Os fatos mais importantes retratados pela tabela são os seguintes:
a) a piora do resultado primário explica mais de 75% do aumento do déficit;
b) se a despesa de juros tivesse permanecido no mesmo nível de 1994, o governo central continuaria tendo déficit, que, porém, cairia para 1,0% do PIB;
c) a redução do superávit primário, que o governo inicialmente esperava que se desse mediante o aumento das "outras despesas", ocorreu devido ao aumento dos gastos com benefícios previdenciários (pelo incremento real do salário mínimo), com os inativos do governo (pela aposentadoria de um maior contingente de funcionários) e com as transferências constitucionais a Estados e municípios (pelo aumento da receita);
d) as "outras despesas" -praticamente as únicas sobre as quais o governo tem controle no curto prazo, dados o reajuste do funcionalismo, o valor do salário mínimo que afeta a despesa previdenciária e a receita que determina as transferências vinculadas- tiveram um incremento ínfimo, de 0,1% do PIB;
e) a mudança dos "Erros e omissões" -diferença entre os resultados apurados "acima da linha" e a variação do endividamento público "abaixo da linha"- explica 1,2% do PIB da piora da situação do governo em 1995, já que seu valor foi de 0,2% do PIB, enquanto que em 1994 essa rubrica jogou a favor do superávit com 1,0% do PIB.

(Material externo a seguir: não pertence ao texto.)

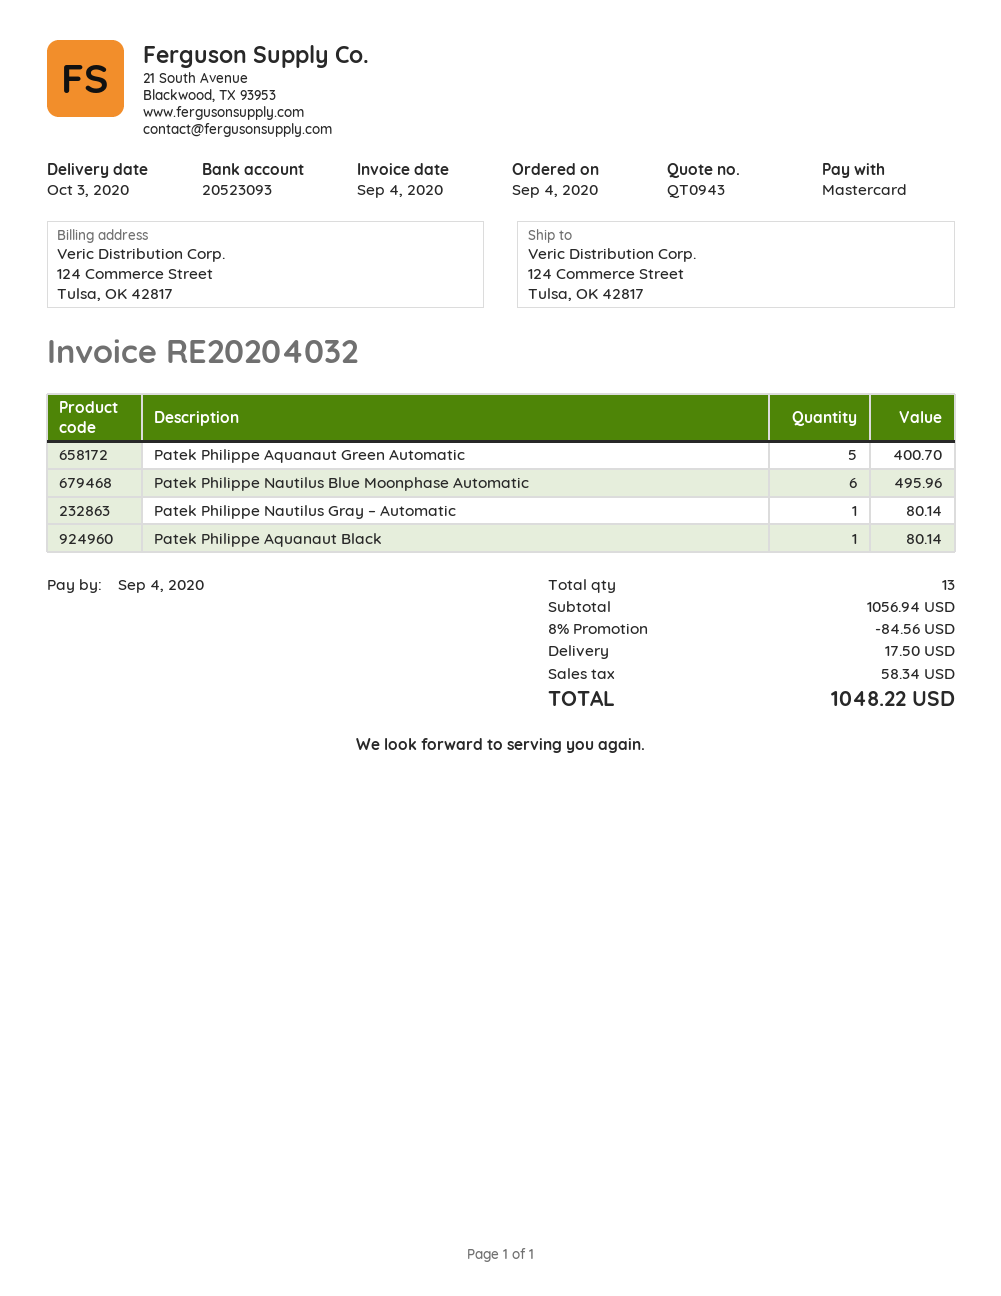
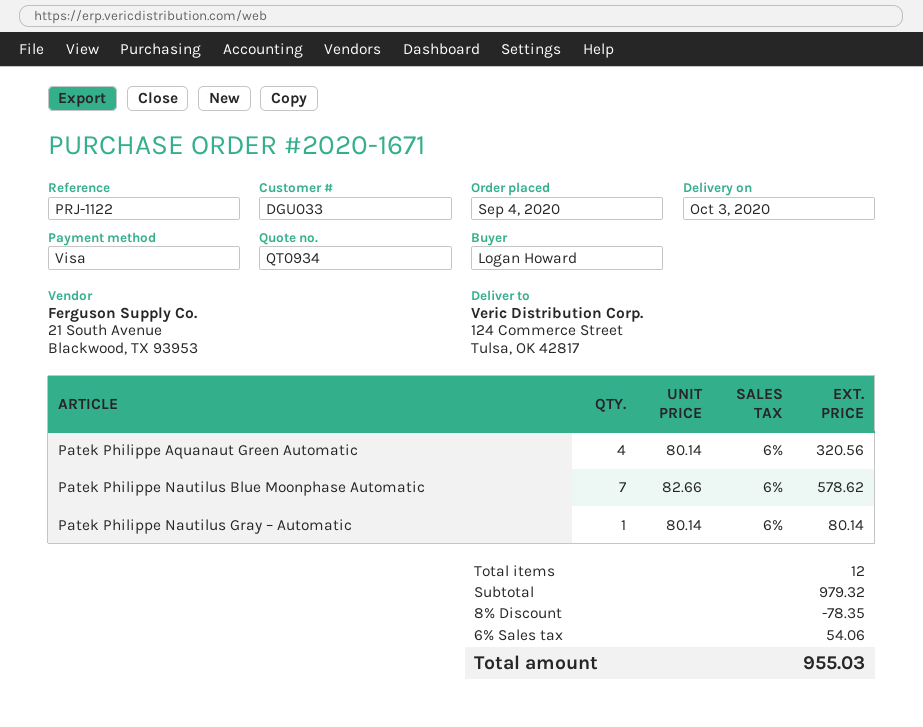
quote number: QT0943 -> QT0934
payment method: Mastercard -> Visa
Patek Philippe Aquanaut Green Automatic: 5 for 400.70 -> 4 for 320.56
Patek Philippe Nautilus Blue Moonphase Automatic: 6 for 495.96 -> 7 for 578.62
Patek Philippe Aquanaut Black: 1 for 80.14 -> none
total quantity: 13 -> 12
subtotal: 1056.94 -> 979.32
discount: 8% = 84.56 -> 8% = 78.35
shipping: 17.50 -> none
tax: 58.34 -> 54.06
total: 1048.22 -> 955.03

Com base nesses números, é possível estabelecer as seguintes prescrições:
i) a postura do governo, de compensar o aumento do número de folhas a serem pagas neste ano -já que no ano passado deixaram de ser pagos 70% de uma folha-com a limitação do reajuste do funcionalismo, de modo a evitar um aumento do gasto com pessoal como proporção do PIB, é plenamente justificada;
ii) como uma limitação rígida do reajuste salarial é um expediente que não pode se repetir todos os anos, a necessidade de fazer cortes no contingente de funcionários públicos é algo que continua na ordem do dia;
iii) a mudança das regras de aposentadoria do funcionalismo é urgente, pois o gasto com inativos do governo já consome mais de 40% da sua despesa de pessoal, gerando uma situação socialmente iníqua e economicamente explosiva;
iv) é fundamental evitar que o salário mínimo tenha um incremento elevado em maio, sob pena de repetir em 1996 o salto da despesa previdenciária em 1995, o que comprometeria em forma dramática o resultado fiscal do governo;
v) como o aumento dos juros contribuiu para elevar a dívida -aumentando a base sobre a qual incidem os juros-, e como a acumulação de reservas encareceu o custo médio da mesma -pela maior importância da dívida interna em relação à externa-, do ponto de vista fiscal é aconselhável que em 1996 o crescimento do nível de reservas seja moderado e que a taxa de juros doméstica ceda substancialmente;
vi) em que pese a melhora observada nas estatísticas nos últimos dez anos, o país precisa ainda aperfeiçoar os seus dados fiscais, para evitar a ocorrência de fenômenos como a já citada dimensão da variável "Erros e omissões", em 1994.

Ana Teresa Albuquerque, 30, economista, é coordenadora de Política Fiscal da Secretaria de Política Econômica do Ministério da Fazenda.

Fábio Giambiagi, 33, é economista do BNDES (Banco Nacional de Desenvolvimento Econômico e Social). Foi assessor do Ministério do Planejamento e Orçamento (governo Fernando Henrique Cardoso).